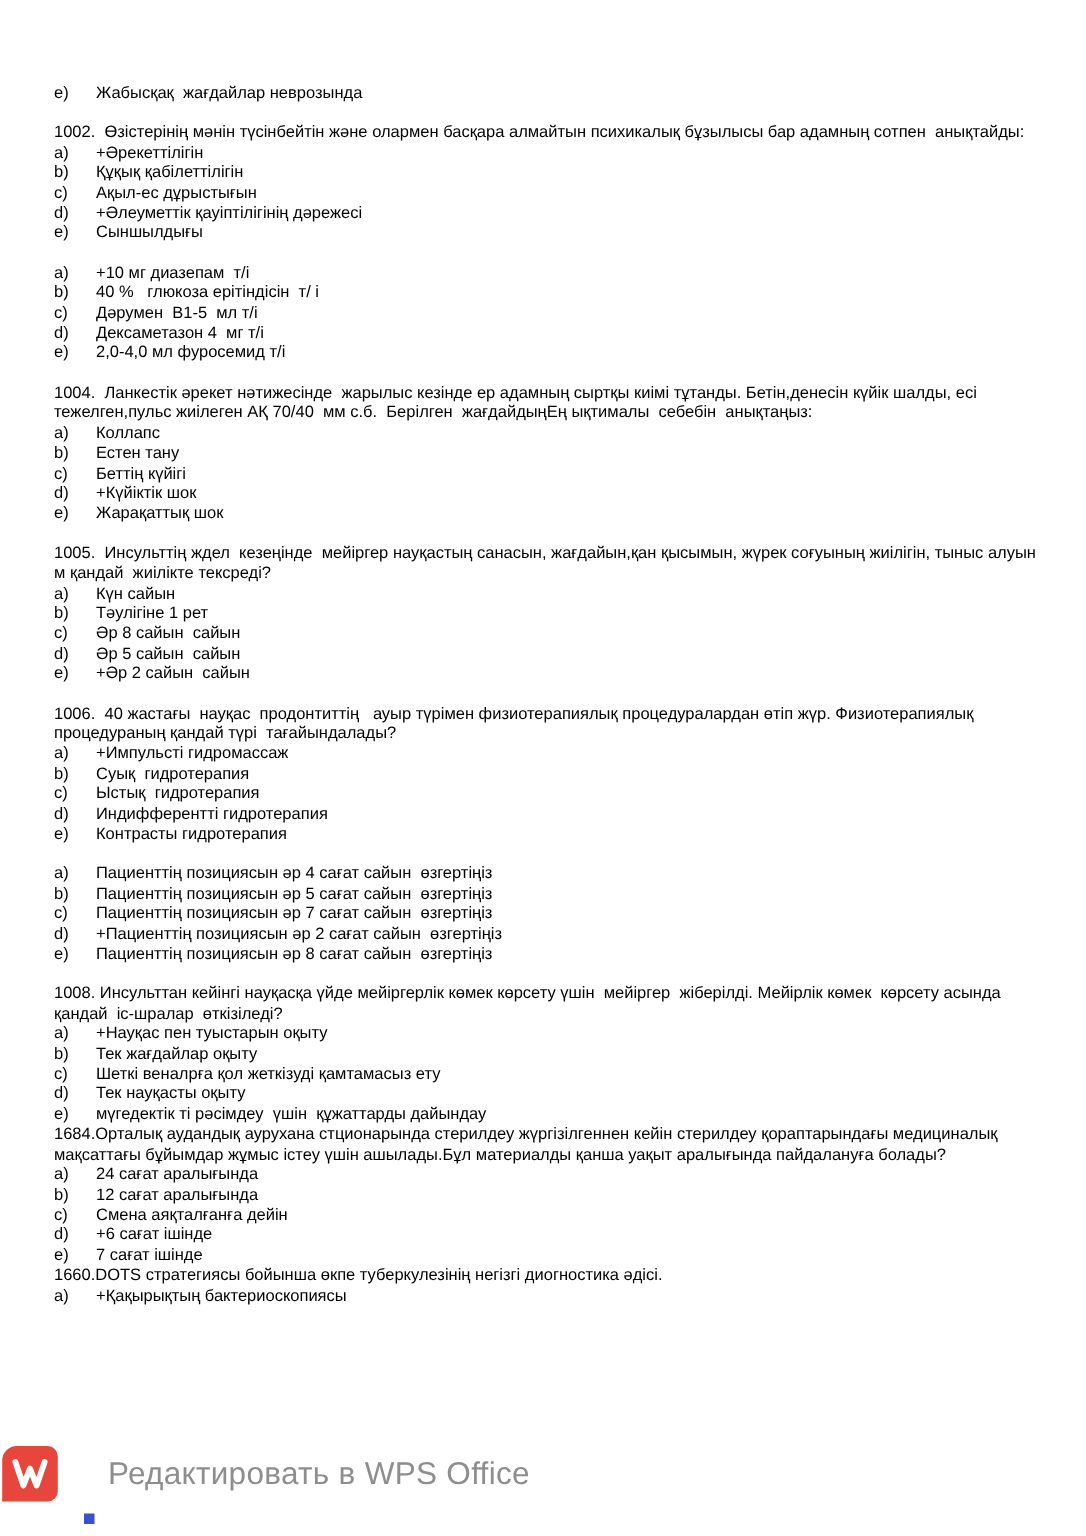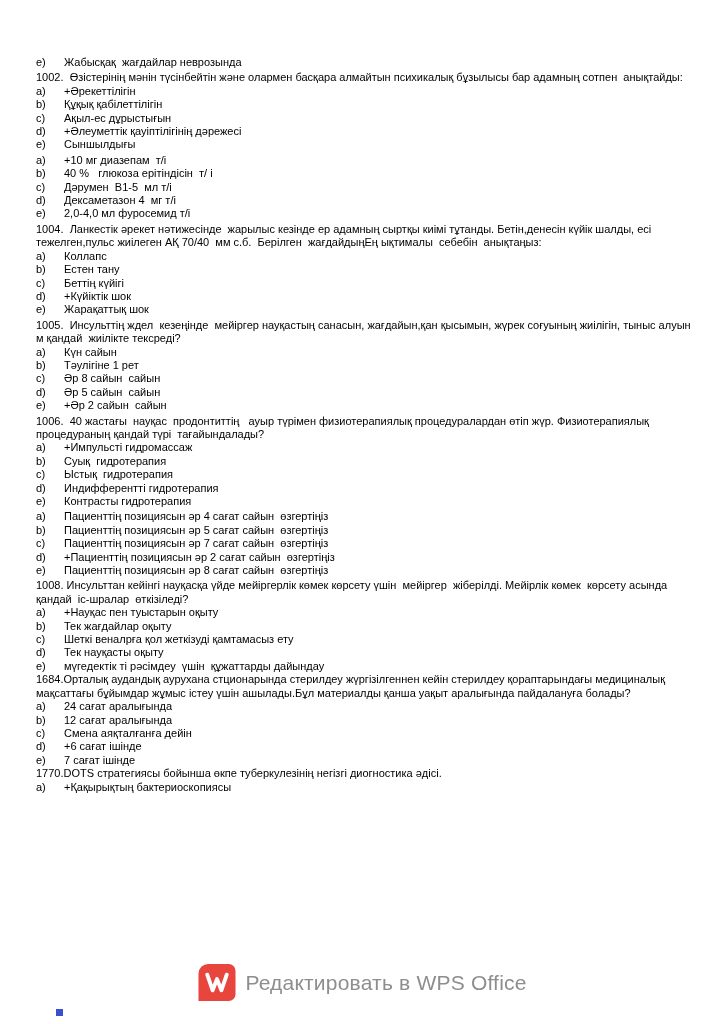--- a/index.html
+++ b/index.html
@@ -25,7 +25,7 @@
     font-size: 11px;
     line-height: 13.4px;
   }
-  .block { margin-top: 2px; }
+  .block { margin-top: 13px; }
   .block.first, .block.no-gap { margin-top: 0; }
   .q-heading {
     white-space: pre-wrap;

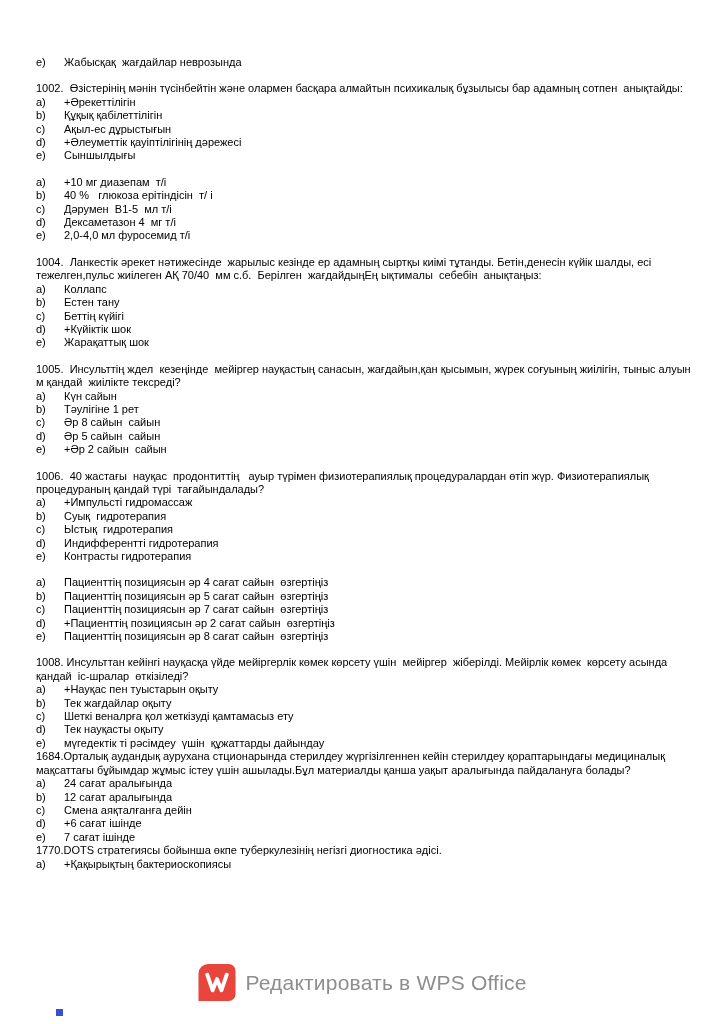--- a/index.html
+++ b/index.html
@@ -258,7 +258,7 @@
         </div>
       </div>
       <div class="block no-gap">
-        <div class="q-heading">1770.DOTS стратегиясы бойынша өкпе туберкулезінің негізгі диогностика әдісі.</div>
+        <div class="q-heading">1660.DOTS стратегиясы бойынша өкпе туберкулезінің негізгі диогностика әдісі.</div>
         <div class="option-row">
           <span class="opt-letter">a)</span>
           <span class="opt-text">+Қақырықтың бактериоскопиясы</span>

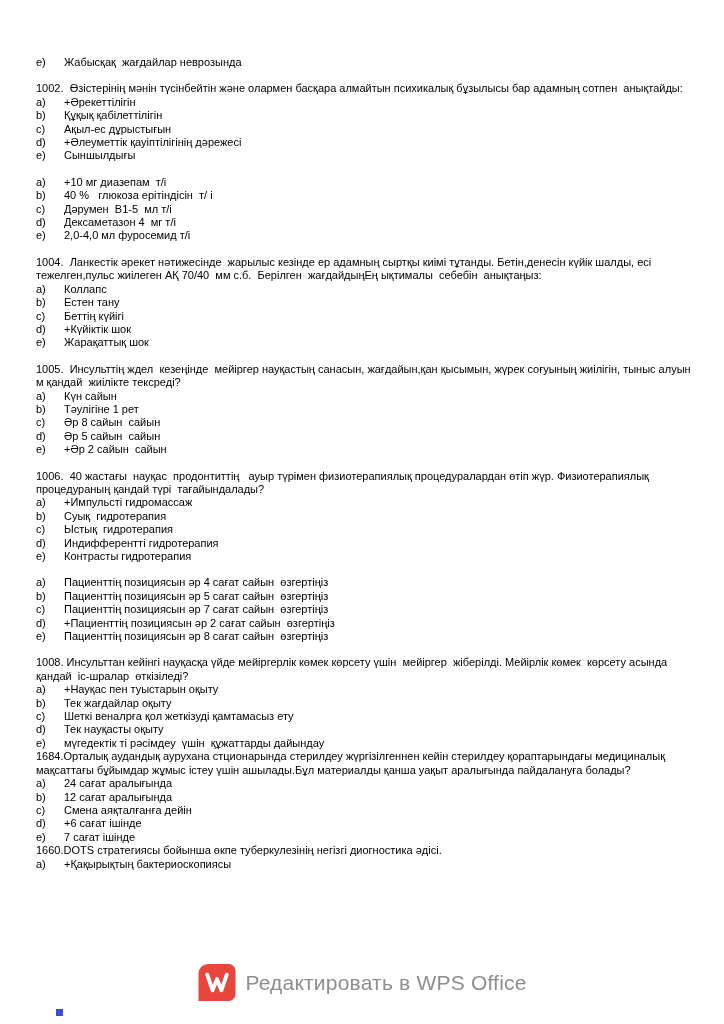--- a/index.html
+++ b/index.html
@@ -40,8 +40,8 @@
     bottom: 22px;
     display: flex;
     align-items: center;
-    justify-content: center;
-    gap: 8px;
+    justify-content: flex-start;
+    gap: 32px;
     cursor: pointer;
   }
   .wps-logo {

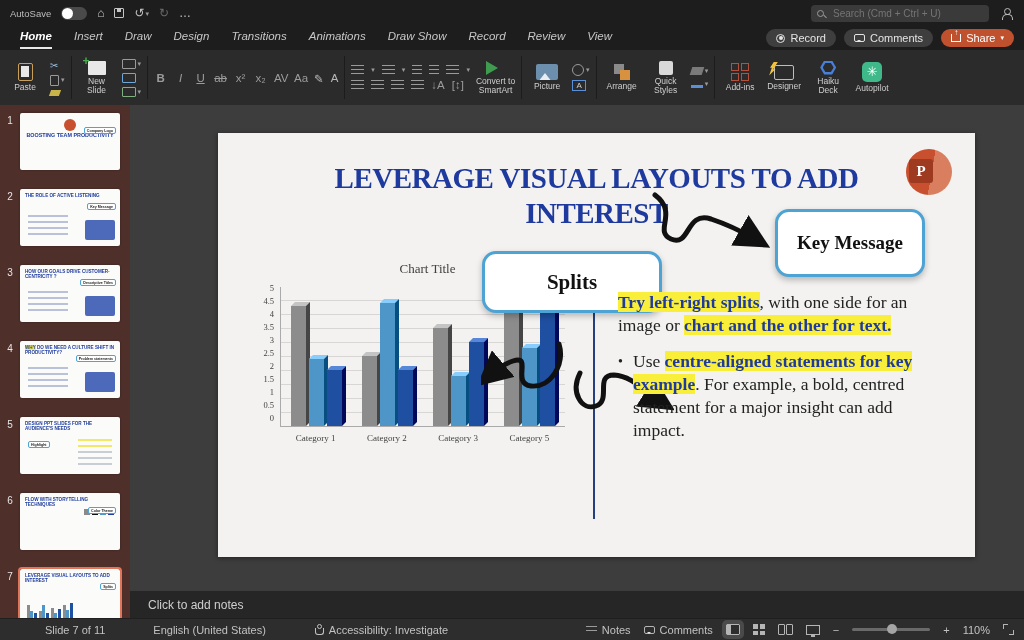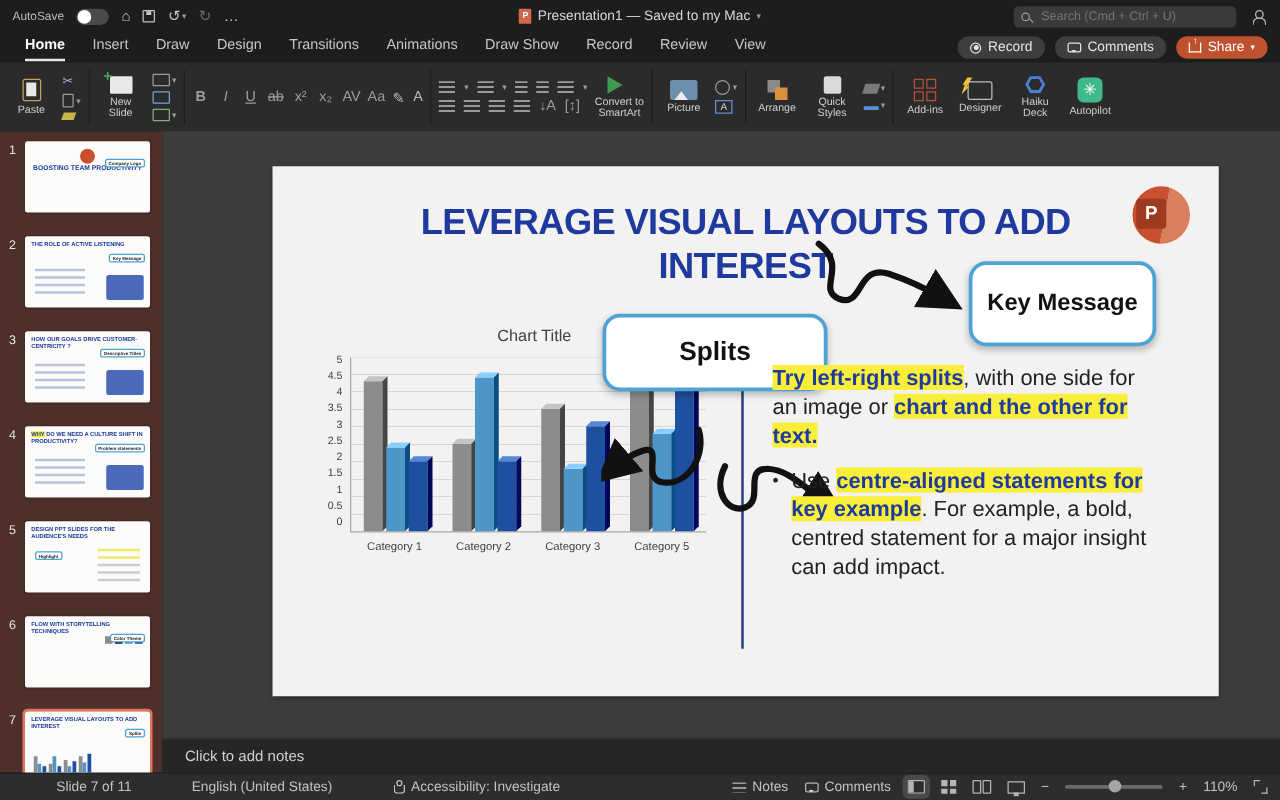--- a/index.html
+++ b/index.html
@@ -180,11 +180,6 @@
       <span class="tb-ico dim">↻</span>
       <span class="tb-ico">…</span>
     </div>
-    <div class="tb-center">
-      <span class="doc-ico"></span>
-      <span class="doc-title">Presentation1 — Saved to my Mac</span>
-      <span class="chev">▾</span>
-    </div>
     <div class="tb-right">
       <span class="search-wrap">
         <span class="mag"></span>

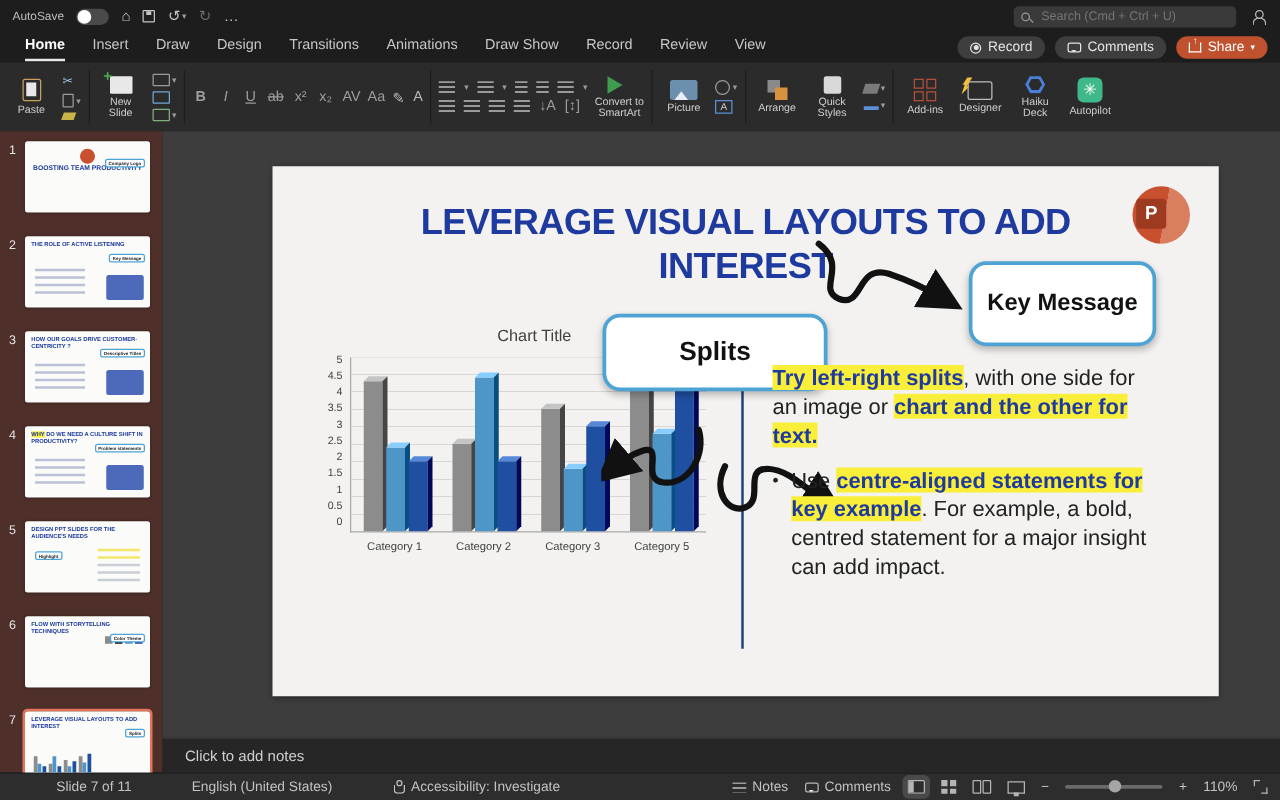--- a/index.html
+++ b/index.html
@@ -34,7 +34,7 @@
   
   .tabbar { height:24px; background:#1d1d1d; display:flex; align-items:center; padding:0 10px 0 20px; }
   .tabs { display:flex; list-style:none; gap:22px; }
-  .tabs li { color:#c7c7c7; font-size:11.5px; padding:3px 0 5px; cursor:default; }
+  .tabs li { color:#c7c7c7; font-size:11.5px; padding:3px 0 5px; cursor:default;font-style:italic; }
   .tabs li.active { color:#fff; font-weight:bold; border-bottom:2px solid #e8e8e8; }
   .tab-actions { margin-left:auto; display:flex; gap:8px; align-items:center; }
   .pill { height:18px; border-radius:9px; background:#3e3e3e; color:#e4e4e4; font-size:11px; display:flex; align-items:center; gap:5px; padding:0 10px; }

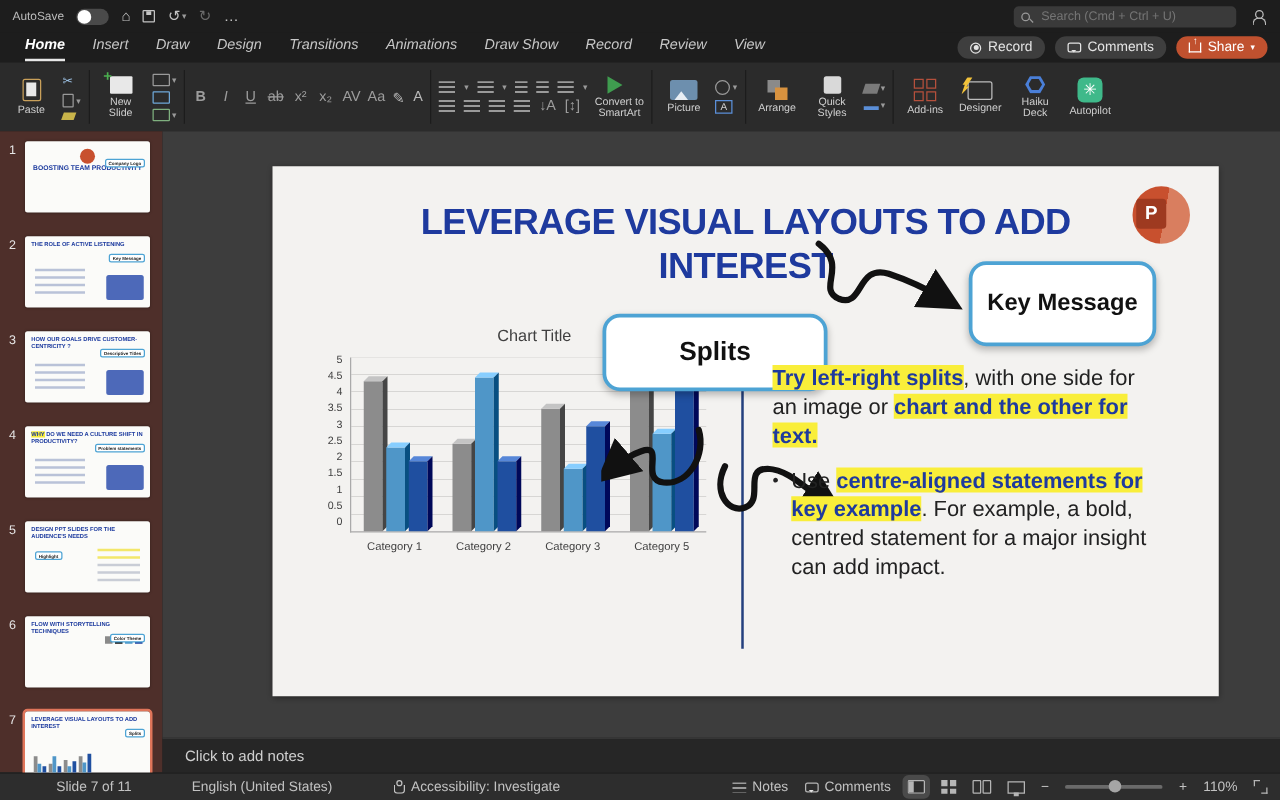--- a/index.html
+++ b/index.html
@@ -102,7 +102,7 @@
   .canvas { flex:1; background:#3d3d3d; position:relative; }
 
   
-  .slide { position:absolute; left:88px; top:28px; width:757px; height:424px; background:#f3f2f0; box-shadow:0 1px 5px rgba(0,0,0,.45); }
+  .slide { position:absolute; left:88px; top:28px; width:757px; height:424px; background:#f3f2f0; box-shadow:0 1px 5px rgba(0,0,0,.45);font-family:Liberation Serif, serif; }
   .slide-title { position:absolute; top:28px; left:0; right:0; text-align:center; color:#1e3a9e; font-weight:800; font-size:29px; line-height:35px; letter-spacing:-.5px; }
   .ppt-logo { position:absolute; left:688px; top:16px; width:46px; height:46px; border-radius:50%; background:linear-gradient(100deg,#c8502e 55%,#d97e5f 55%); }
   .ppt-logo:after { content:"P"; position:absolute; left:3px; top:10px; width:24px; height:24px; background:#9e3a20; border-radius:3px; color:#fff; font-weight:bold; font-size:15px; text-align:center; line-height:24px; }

------------------------

Within the listing above, extract exactly the lines that run from the one containing "cursor: pointer;" through the one containing "height:24px; background:#1d1d1d; display:flex;", excluding any pictures.

:: RESULT ::
     cursor: pointer;
   }
   .wps-logo {

--- a/index.html
+++ b/index.html
@@ -180,11 +180,6 @@
       <span class="tb-ico dim">↻</span>
       <span class="tb-ico">…</span>
     </div>
-    <div class="tb-center">
-      <span class="doc-ico"></span>
-      <span class="doc-title">Presentation1 — Saved to my Mac</span>
-      <span class="chev">▾</span>
-    </div>
     <div class="tb-right">
       <span class="search-wrap">
         <span class="mag"></span>

--- a/index.html
+++ b/index.html
@@ -34,7 +34,7 @@
   
   .tabbar { height:24px; background:#1d1d1d; display:flex; align-items:center; padding:0 10px 0 20px; }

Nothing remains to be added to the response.